Le bourgmestre de Charleroi et nouveau président du PS applaudi par le groupe communal d’opposition PTB : c’est l’un des moments marquants - et inédits ! - du conseil de ce lundi.

Un conseil où Paul Magnette a annoncé son intention de commettre une… désobéissance politique, un acte (rarissime) que son nouveau statut de patron du premier parti de Wallonie rend d’autant plus visible : il a annoncé en effet qu’il avait donné instruction à sa police locale de ne pas exécuter un ordre d’expulsion.

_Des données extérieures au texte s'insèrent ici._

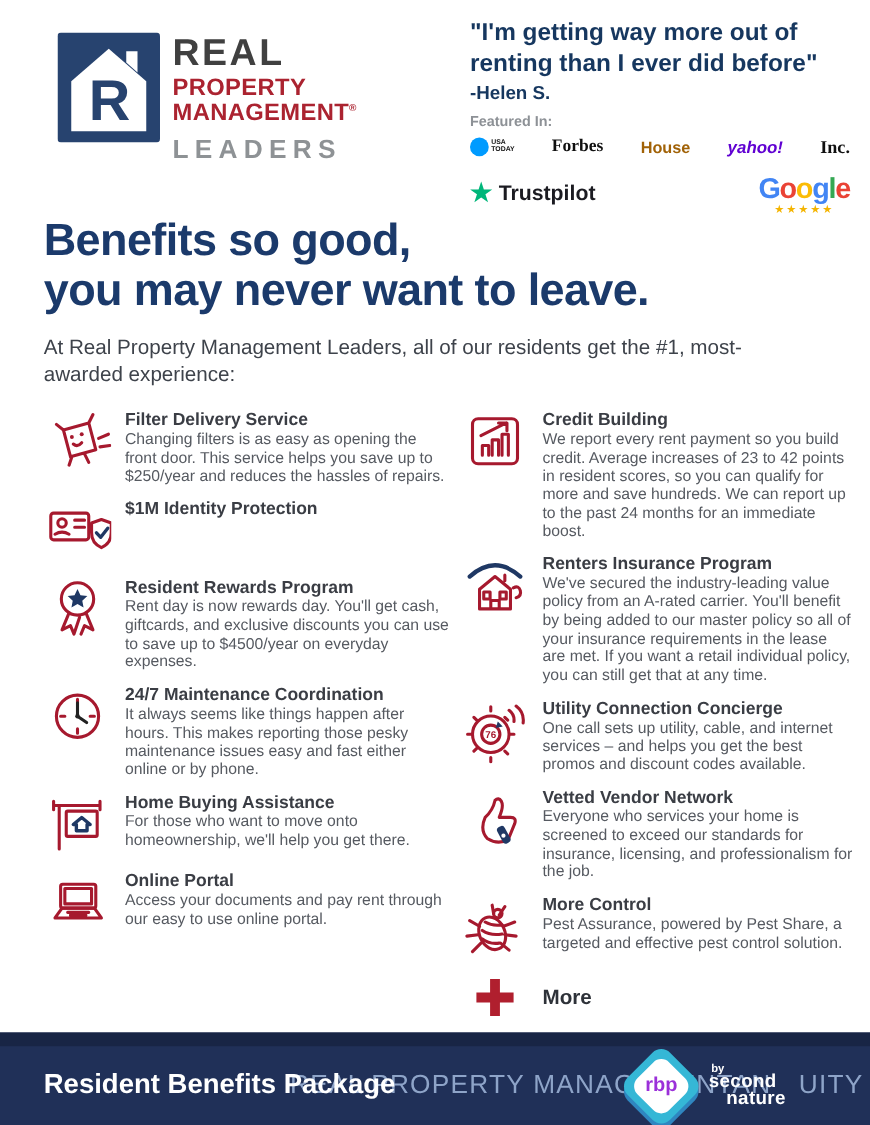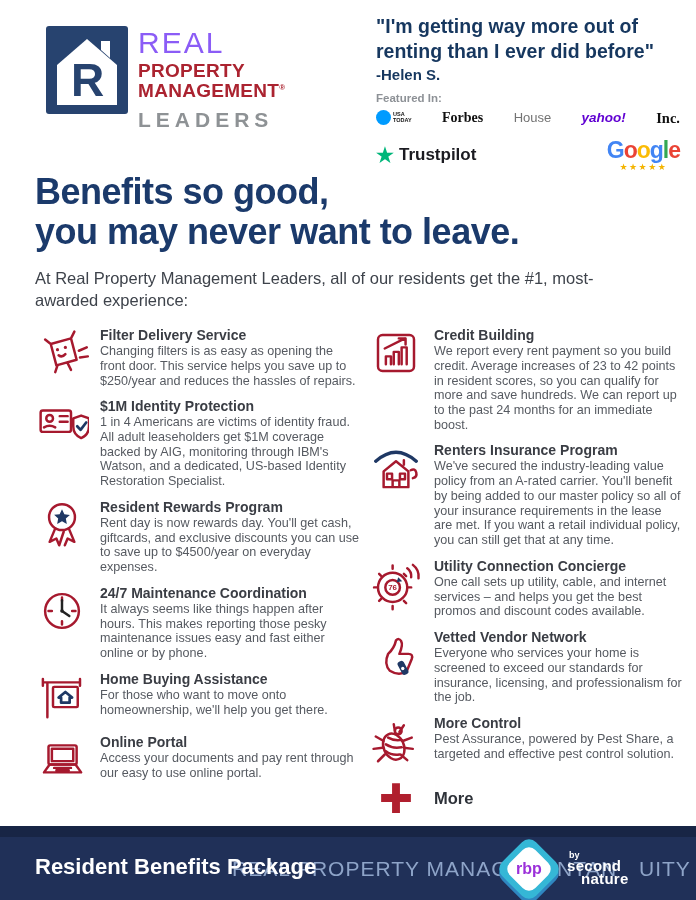--- a/index.html
+++ b/index.html
@@ -4,39 +4,39 @@
 <style>
   html,body{margin:0;padding:0;background:#e8e8e8;}
   .page{position:relative;width:696px;height:900px;background:#ffffff;overflow:hidden;
         font-family:"Liberation Sans",sans-serif;margin:0 auto;}
 
   
   .header{position:relative;height:150px;}
   .logo-row{position:absolute;left:46px;top:26px;display:flex;gap:10px;align-items:flex-start;}
   .logo-mark{width:82px;height:88px;display:block;}
   .logo-text{padding-top:2px;}
-  .lt1{font-size:30px;font-weight:400;color:#8b5cf6;letter-spacing:2px;line-height:1;}
+  .lt1{font-size:30px;font-weight:700;color:#404040;letter-spacing:2px;line-height:1;}
   .lt2{font-size:19px;font-weight:800;color:#AB2330;line-height:1.05;margin-top:3px;letter-spacing:.3px;}
   .lt3{font-size:19px;font-weight:800;color:#AB2330;line-height:1.05;letter-spacing:.3px;}
   .lt3 .reg{font-size:8px;vertical-align:super;}
   .lt4{font-size:21px;font-weight:700;color:#8E9295;letter-spacing:5px;margin-top:7px;}
   .overlay-text{position:absolute;left:18px;top:28px;color:#ffffff;z-index:5;font-weight:400;}
   .ov1{font-size:40px;letter-spacing:9px;line-height:1;}
   .ov2{font-size:29px;letter-spacing:5px;margin-top:4px;}
 
   .testimonial{position:absolute;right:16px;top:14px;width:304px;}
   .quote{font-size:19.5px;font-weight:700;color:#16375F;line-height:1.3;}
   .attr{font-size:15px;font-weight:700;color:#16375F;margin-top:1px;}
   .featured-label{font-size:11.5px;color:#8D9196;font-weight:600;margin-top:9px;}
   .press-row{display:flex;justify-content:space-between;align-items:flex-start;margin-top:6px;}
   .usatoday{display:flex;align-items:center;gap:2px;}
   .usatoday .dot{width:15px;height:15px;border-radius:50%;background:#009BFF;}
   .usatoday .txt{font-size:5.5px;font-weight:800;color:#101010;line-height:1.1;}
   .forbes{font-family:"Liberation Serif",serif;font-weight:700;font-size:14px;color:#101010;}
-  .house{font-size:13px;font-weight:400;color:#737373;}
+  .house{font-size:13px;font-weight:700;color:#a16207;}
   .yahoo{font-size:13.5px;font-weight:800;color:#6001D2;font-style:italic;}
   .inc{font-family:"Liberation Serif",serif;font-weight:800;font-size:14.5px;color:#101010;}
   .review-row{display:flex;justify-content:space-between;align-items:center;margin-top:12px;}
   .trustpilot{display:flex;gap:5px;align-items:center;font-size:17px;color:#1B1B21;font-weight:600;}
   .tp-star{color:#00B67A;font-size:20px;line-height:1;}
   .google{display:flex;flex-direction:column;align-items:center;line-height:1;}
   .google .word{font-size:23px;font-weight:700;letter-spacing:-1px;}
   .google .stars{font-size:9px;color:#F4B400;letter-spacing:1.5px;margin-top:1px;}
   .reviews{font-size:14.5px;font-weight:700;color:#2C3440;line-height:1.18;}
 
@@ -158,21 +158,20 @@
             <svg viewBox="0 0 48 48">
               <rect x="5" y="12" width="27" height="19" rx="2" fill="none" stroke="#A6192E" stroke-width="2.2" stroke-linecap="round" stroke-linejoin="round"></rect>
               <circle cx="13" cy="19" r="3" fill="none" stroke="#A6192E" stroke-width="2.2" stroke-linecap="round" stroke-linejoin="round"></circle>
               <path fill="none" stroke="#A6192E" stroke-width="2.2" stroke-linecap="round" stroke-linejoin="round" d="M8 27 q5 -3 10 0 M22 17 h7 M22 22 h7"></path>
               <path d="M34 19 l7 -2.5 7 2.5 v7 q0 7.5 -7 10.5 q-7 -3 -7 -10.5 z" fill="#fff" stroke="#A6192E" stroke-width="2.2" stroke-linecap="round" stroke-linejoin="round"></path>
               <path fill="none" stroke="#1F3864" stroke-width="2.4" stroke-linecap="round" stroke-linejoin="round" d="M37.5 26 l3 3.2 5 -6.5"></path>
             </svg>
           </span>
           <div>
             <h3>$1M Identity Protection</h3>
-            <p>1 in 4 Americans are victims of identity fraud. All adult leaseholders get $1M coverage backed by AIG, monitoring through IBM's Watson, and a dedicated, US-based Identity Restoration Specialist.</p>
           </div>
         </div>
         <div class="item">
           <span class="icon">
             <svg viewBox="0 0 48 48">
               <circle cx="24" cy="17" r="11.5" fill="none" stroke="#A6192E" stroke-width="2.2" stroke-linecap="round" stroke-linejoin="round"></circle>
               <path d="M24 10 l2.1 4.4 4.9 .6 -3.6 3.3 .9 4.8 -4.3 -2.4 -4.3 2.4 .9 -4.8 -3.6 -3.3 4.9 -.6 z" fill="#1F3864"></path>
               <path fill="none" stroke="#A6192E" stroke-width="2.2" stroke-linecap="round" stroke-linejoin="round" d="M18 27 l-5 12 6 -3 2.5 6 4 -12 M30 27 l5 12 -6 -3 -2.5 6"></path>
             </svg>
           </span>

L’affaire concerne une famille albanaise installée à Charleroi depuis 8 ans. Les enfants y ont grandi, y ont été scolarisés, un y a même vu le jour. Alors que cette famille s’est parfaitement intégrée, l’office des étrangers a décidé de la rapatrier.

Une décision qui a suscité une manifestation de solidarité la semaine dernière à Charleroi où élèves, enseignants, parents et sympathisants de deux écoles ont clamé publiquement leur soutien. Magnette s’en est félicité, comme son échevin de l’Etat Civil. « Notre zone de police est soumise à une double autorité, a-t-il dit, celle du procureur du Roi pour ce qui tient du judiciaire, la mienne pour ce qui relève de l’administratif. »

En l’absence de mesures judiciaires, il appartient au bourgmestre de faire respecter l’ordre public : « dans ce cas de figure, une expulsion créerait davantage de trouble que le maintien de la famille. J’ai donc pris mes responsabilités. » 

Une décision qui permet de laisser du temps à l’introduction de recours légaux.